Copy out the entries that follow exactly, leaving every picture behind.

---+---

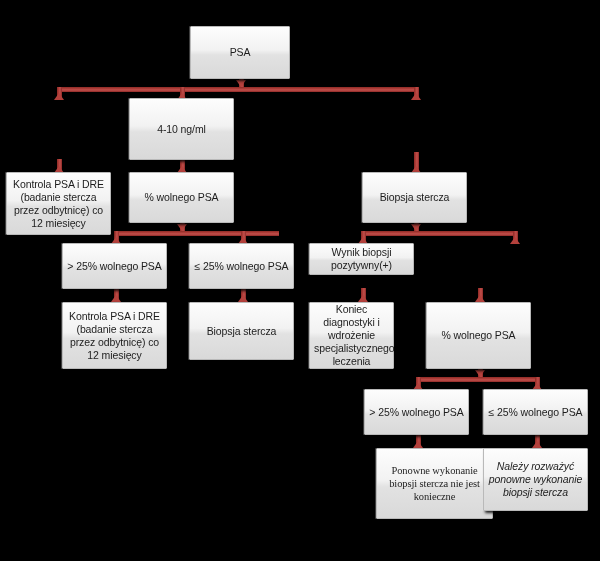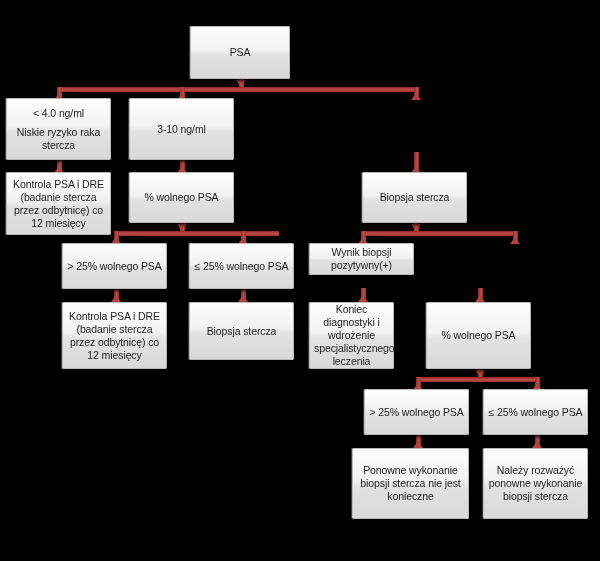--- a/index.html
+++ b/index.html
@@ -134,10 +134,6 @@
     <span>PSA</span>
   </div>
 
-  <div class="node" style="left:6px; top:98px; width:105px; height:62px; flex-direction:column; justify-content:center; gap:6px;">
-    <span>&lt; 4.0 ng/ml</span>
-    <span>Niskie ryzyko raka stercza</span>
-  </div>
 
   <div class="node" style="left:129px; top:98px; width:105px; height:62px; flex-direction:column; justify-content:center; gap:6px;">
     <span>3-10 ng/ml</span>

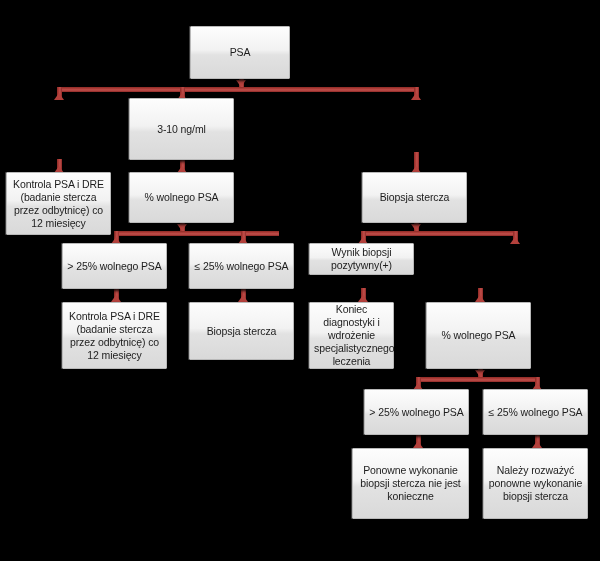--- a/index.html
+++ b/index.html
@@ -136,7 +136,7 @@
 
 
   <div class="node" style="left:129px; top:98px; width:105px; height:62px; flex-direction:column; justify-content:center; gap:6px;">
-    <span>3-10 ng/ml</span>
+    <span>4-10 ng/ml</span>
   </div>
 
 

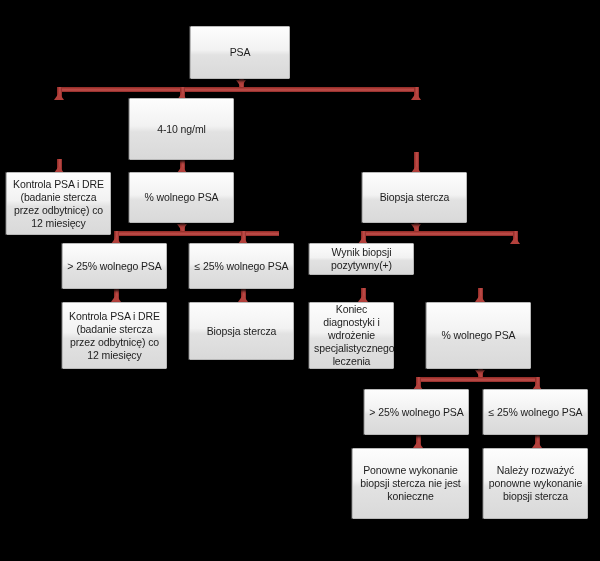--- a/index.html
+++ b/index.html
@@ -189,7 +189,7 @@
     <span>≤  25% wolnego PSA</span>
   </div>
 
-  <div class="node" style="left:352px; top:448px; width:117px; height:71px;">
+  <div class="node" style="left:376px; top:448px; width:117px; height:71px;font-family:Liberation Serif, serif;">
     <span>Ponowne wykonanie biopsji stercza nie jest konieczne</span>
   </div>
 

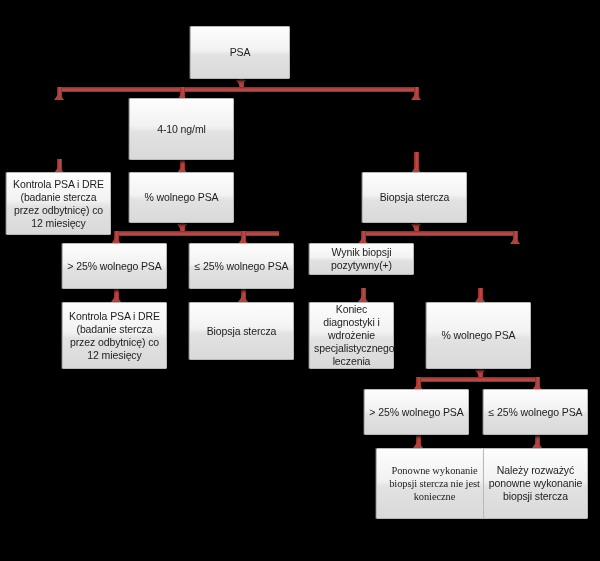--- a/index.html
+++ b/index.html
@@ -193,7 +193,7 @@
     <span>Ponowne wykonanie biopsji stercza nie jest konieczne</span>
   </div>
 
-  <div class="node" style="left:483px; top:448px; width:105px; height:71px;">
+  <div class="node" style="left:483px; top:448px; width:105px; height:63px;font-style:italic;">
     <span>Należy rozważyć ponowne wykonanie biopsji stercza</span>
   </div>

---+---

OUTPUT OF THE EXERCISE:
--- a/index.html
+++ b/index.html
@@ -134,10 +134,6 @@
     <span>PSA</span>
   </div>
 
-  <div class="node" style="left:6px; top:98px; width:105px; height:62px; flex-direction:column; justify-content:center; gap:6px;">
-    <span>&lt; 4.0 ng/ml</span>
-    <span>Niskie ryzyko raka stercza</span>
-  </div>
 
   <div class="node" style="left:129px; top:98px; width:105px; height:62px; flex-direction:column; justify-content:center; gap:6px;">
     <span>3-10 ng/ml</span>

--- a/index.html
+++ b/index.html
@@ -136,7 +136,7 @@
 
 
   <div class="node" style="left:129px; top:98px; width:105px; height:62px; flex-direction:column; justify-content:center; gap:6px;">
-    <span>3-10 ng/ml</span>
+    <span>4-10 ng/ml</span>
   </div>
 
 

--- a/index.html
+++ b/index.html
@@ -189,7 +189,7 @@
     <span>≤  25% wolnego PSA</span>
   </div>
 
-  <div class="node" style="left:352px; top:448px; width:117px; height:71px;">
+  <div class="node" style="left:376px; top:448px; width:117px; height:71px;font-family:Liberation Serif, serif;">
     <span>Ponowne wykonanie biopsji stercza nie jest konieczne</span>
   </div>
 

--- a/index.html
+++ b/index.html
@@ -193,7 +193,7 @@
     <span>Ponowne wykonanie biopsji stercza nie jest konieczne</span>
   </div>
 
-  <div class="node" style="left:483px; top:448px; width:105px; height:71px;">
+  <div class="node" style="left:483px; top:448px; width:105px; height:63px;font-style:italic;">
     <span>Należy rozważyć ponowne wykonanie biopsji stercza</span>
   </div>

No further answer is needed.